Exercise brief
Leave out all images and set down the records exactly as given.
•••
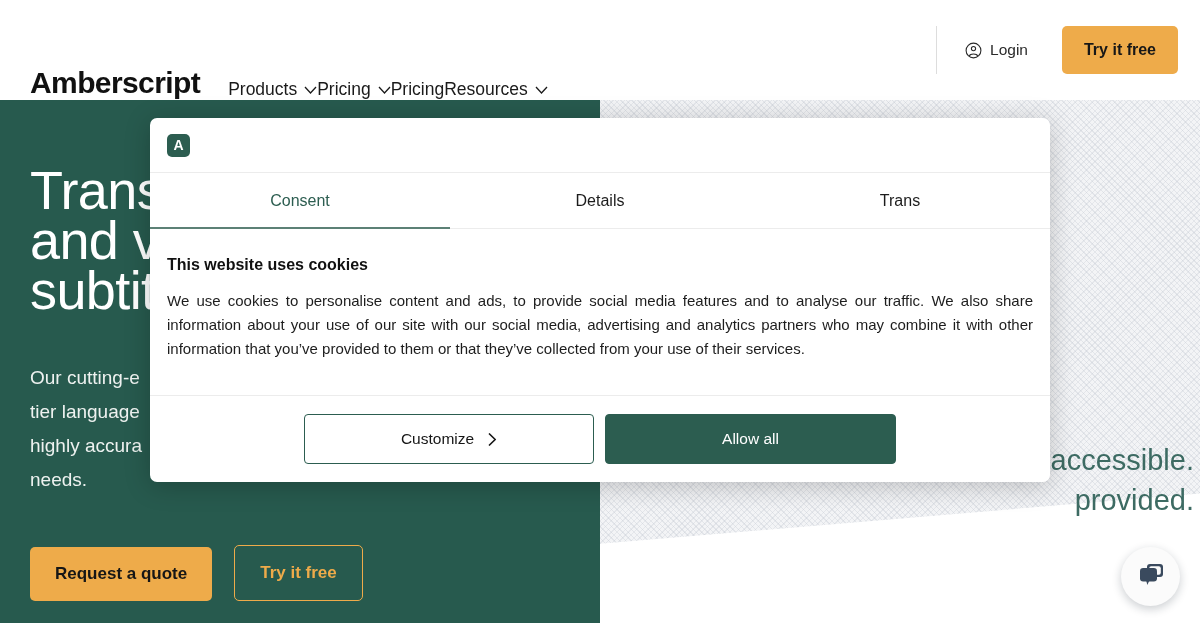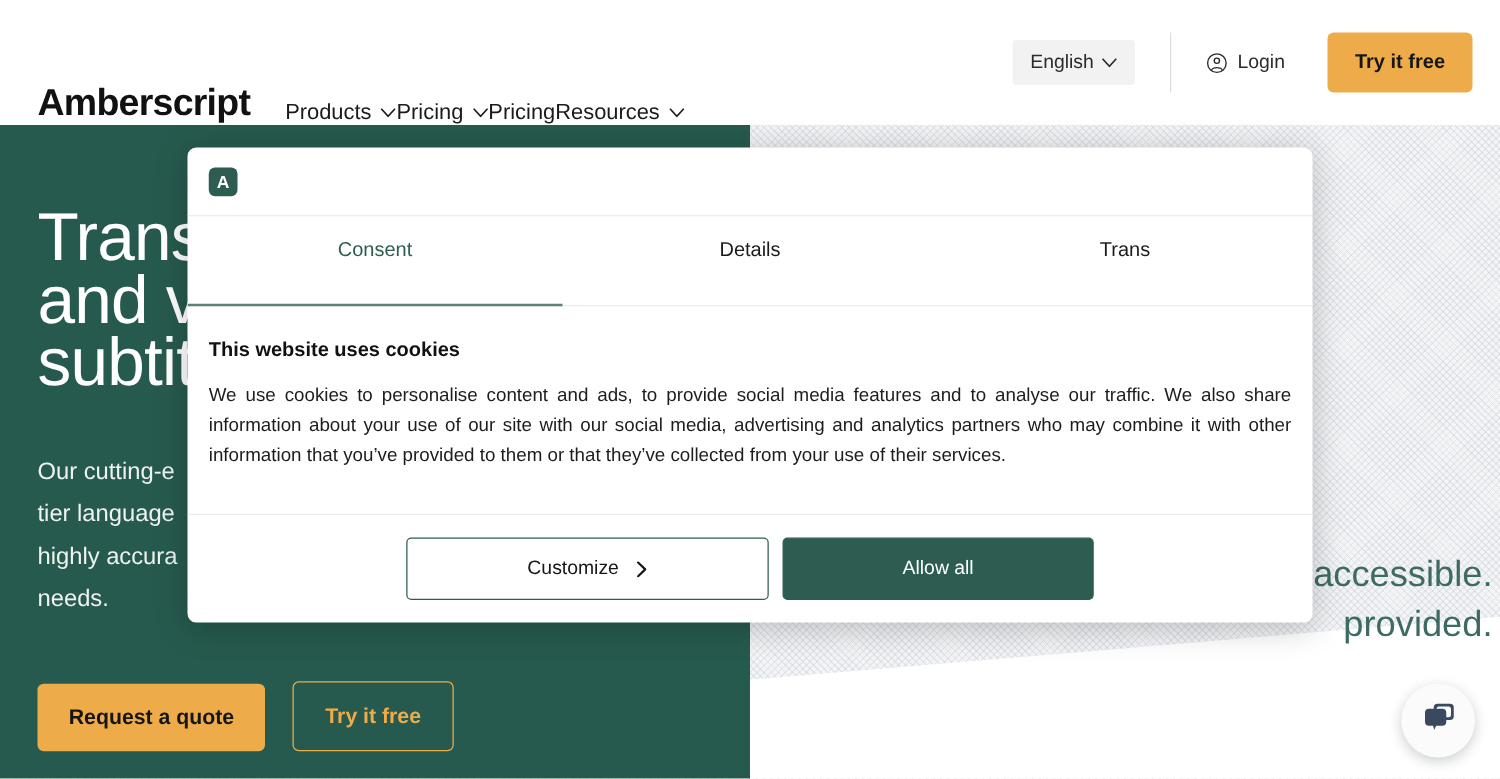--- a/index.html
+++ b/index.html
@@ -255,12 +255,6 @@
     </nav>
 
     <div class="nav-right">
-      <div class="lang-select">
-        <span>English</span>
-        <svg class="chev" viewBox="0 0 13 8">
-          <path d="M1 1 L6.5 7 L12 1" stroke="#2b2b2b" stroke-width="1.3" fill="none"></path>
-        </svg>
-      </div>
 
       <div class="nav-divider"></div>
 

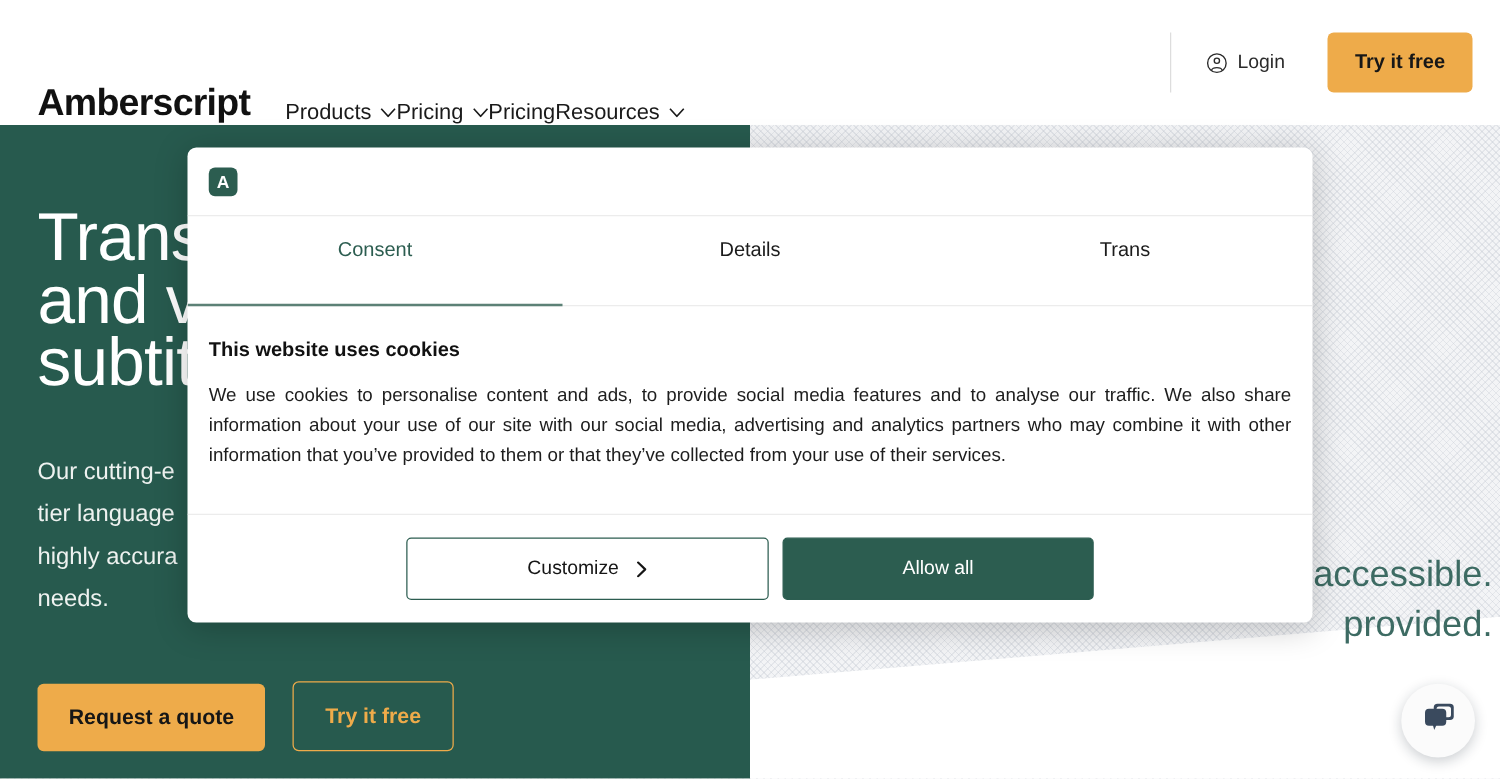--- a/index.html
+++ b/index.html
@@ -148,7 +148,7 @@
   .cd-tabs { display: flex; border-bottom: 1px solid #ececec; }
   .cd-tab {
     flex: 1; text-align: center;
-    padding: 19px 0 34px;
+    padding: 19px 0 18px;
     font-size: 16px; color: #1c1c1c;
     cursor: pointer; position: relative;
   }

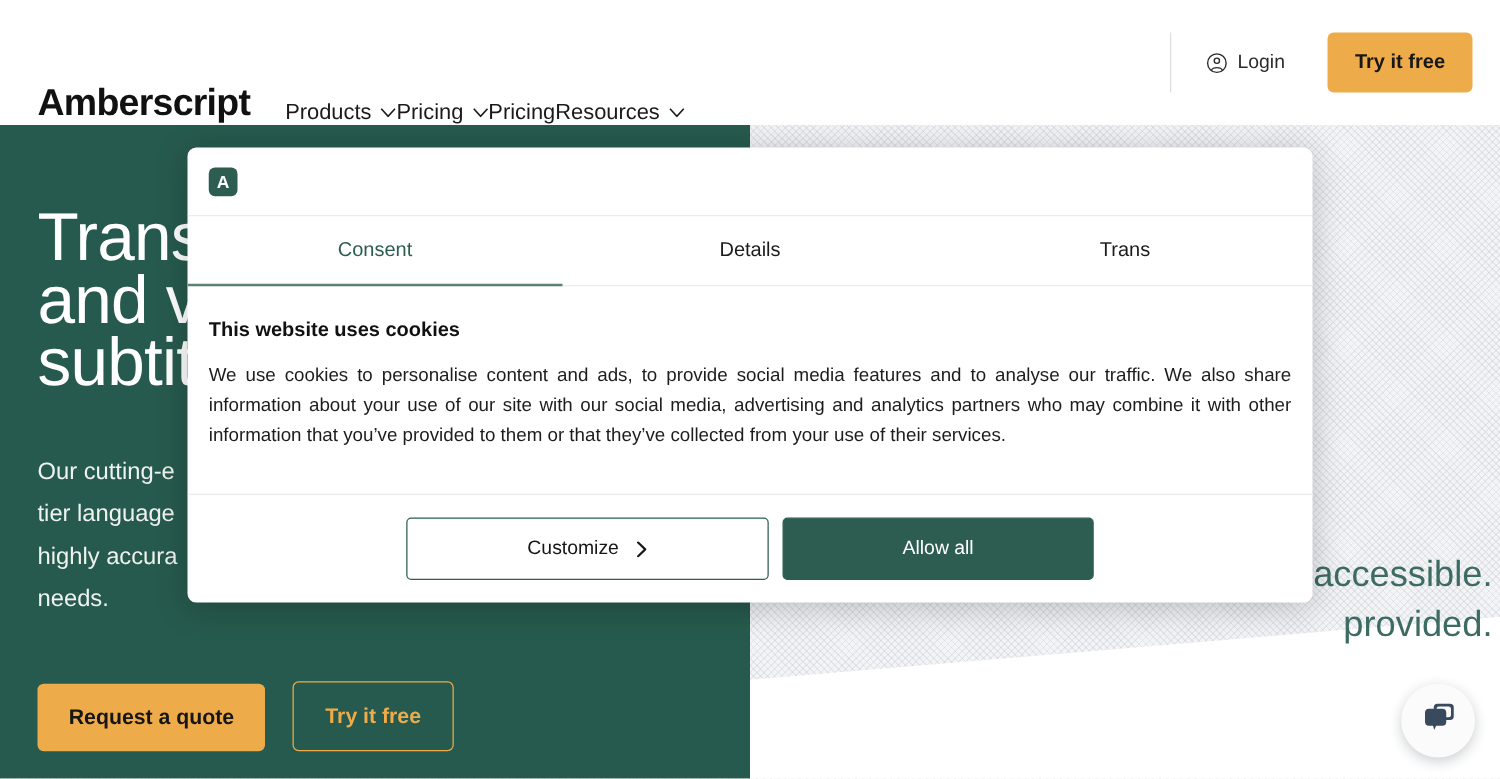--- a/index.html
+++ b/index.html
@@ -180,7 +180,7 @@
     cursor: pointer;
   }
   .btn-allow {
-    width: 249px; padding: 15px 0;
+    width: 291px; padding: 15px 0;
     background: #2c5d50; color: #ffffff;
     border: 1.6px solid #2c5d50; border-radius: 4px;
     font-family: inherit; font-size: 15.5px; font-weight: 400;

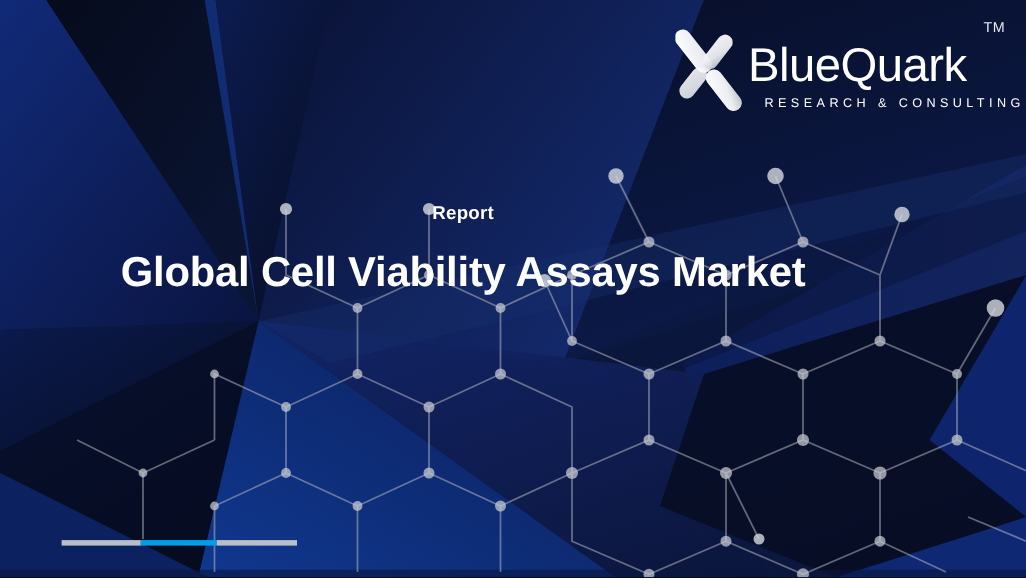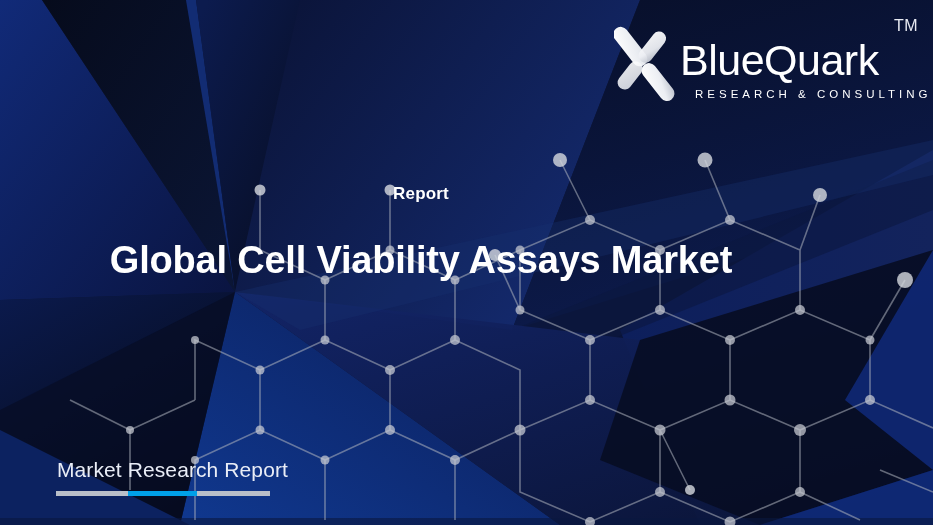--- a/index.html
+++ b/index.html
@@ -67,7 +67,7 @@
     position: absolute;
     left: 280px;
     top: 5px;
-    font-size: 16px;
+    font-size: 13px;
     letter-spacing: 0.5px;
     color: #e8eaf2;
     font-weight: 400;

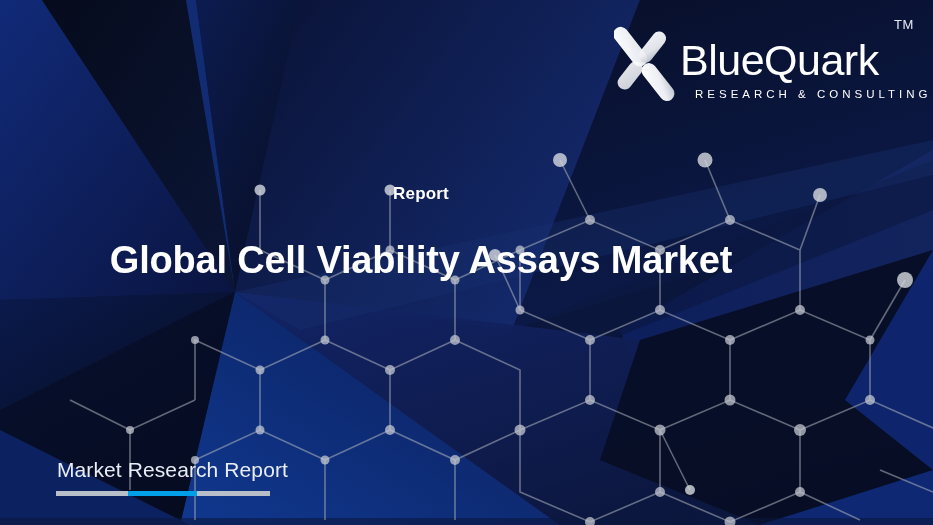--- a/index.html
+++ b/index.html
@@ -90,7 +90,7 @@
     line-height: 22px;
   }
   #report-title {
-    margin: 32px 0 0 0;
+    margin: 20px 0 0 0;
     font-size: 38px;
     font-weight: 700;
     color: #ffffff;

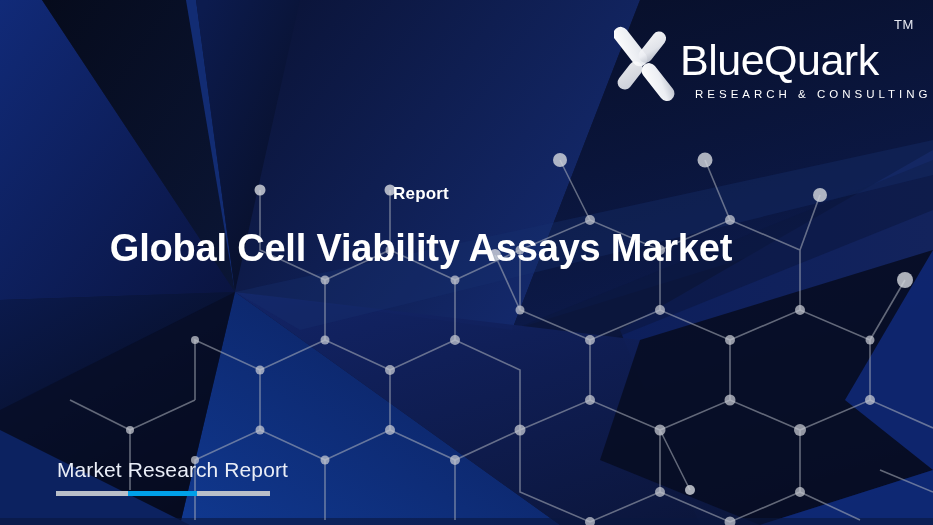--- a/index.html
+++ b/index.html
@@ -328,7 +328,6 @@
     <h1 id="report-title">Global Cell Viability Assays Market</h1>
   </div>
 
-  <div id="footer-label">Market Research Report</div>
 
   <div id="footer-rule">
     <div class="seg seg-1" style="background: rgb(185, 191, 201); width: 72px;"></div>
•••
Result
--- a/index.html
+++ b/index.html
@@ -255,12 +255,6 @@
     </nav>
 
     <div class="nav-right">
-      <div class="lang-select">
-        <span>English</span>
-        <svg class="chev" viewBox="0 0 13 8">
-          <path d="M1 1 L6.5 7 L12 1" stroke="#2b2b2b" stroke-width="1.3" fill="none"></path>
-        </svg>
-      </div>
 
       <div class="nav-divider"></div>
 

--- a/index.html
+++ b/index.html
@@ -148,7 +148,7 @@
   .cd-tabs { display: flex; border-bottom: 1px solid #ececec; }
   .cd-tab {
     flex: 1; text-align: center;
-    padding: 19px 0 34px;
+    padding: 19px 0 18px;
     font-size: 16px; color: #1c1c1c;
     cursor: pointer; position: relative;
   }

--- a/index.html
+++ b/index.html
@@ -180,7 +180,7 @@
     cursor: pointer;
   }
   .btn-allow {
-    width: 249px; padding: 15px 0;
+    width: 291px; padding: 15px 0;
     background: #2c5d50; color: #ffffff;
     border: 1.6px solid #2c5d50; border-radius: 4px;
     font-family: inherit; font-size: 15.5px; font-weight: 400;

--- a/index.html
+++ b/index.html
@@ -67,7 +67,7 @@
     position: absolute;
     left: 280px;
     top: 5px;
-    font-size: 16px;
+    font-size: 13px;
     letter-spacing: 0.5px;
     color: #e8eaf2;
     font-weight: 400;

--- a/index.html
+++ b/index.html
@@ -90,7 +90,7 @@
     line-height: 22px;
   }
   #report-title {
-    margin: 32px 0 0 0;
+    margin: 20px 0 0 0;
     font-size: 38px;
     font-weight: 700;
     color: #ffffff;

--- a/index.html
+++ b/index.html
@@ -328,7 +328,6 @@
     <h1 id="report-title">Global Cell Viability Assays Market</h1>
   </div>
 
-  <div id="footer-label">Market Research Report</div>
 
   <div id="footer-rule">
     <div class="seg seg-1" style="background: rgb(185, 191, 201); width: 72px;"></div>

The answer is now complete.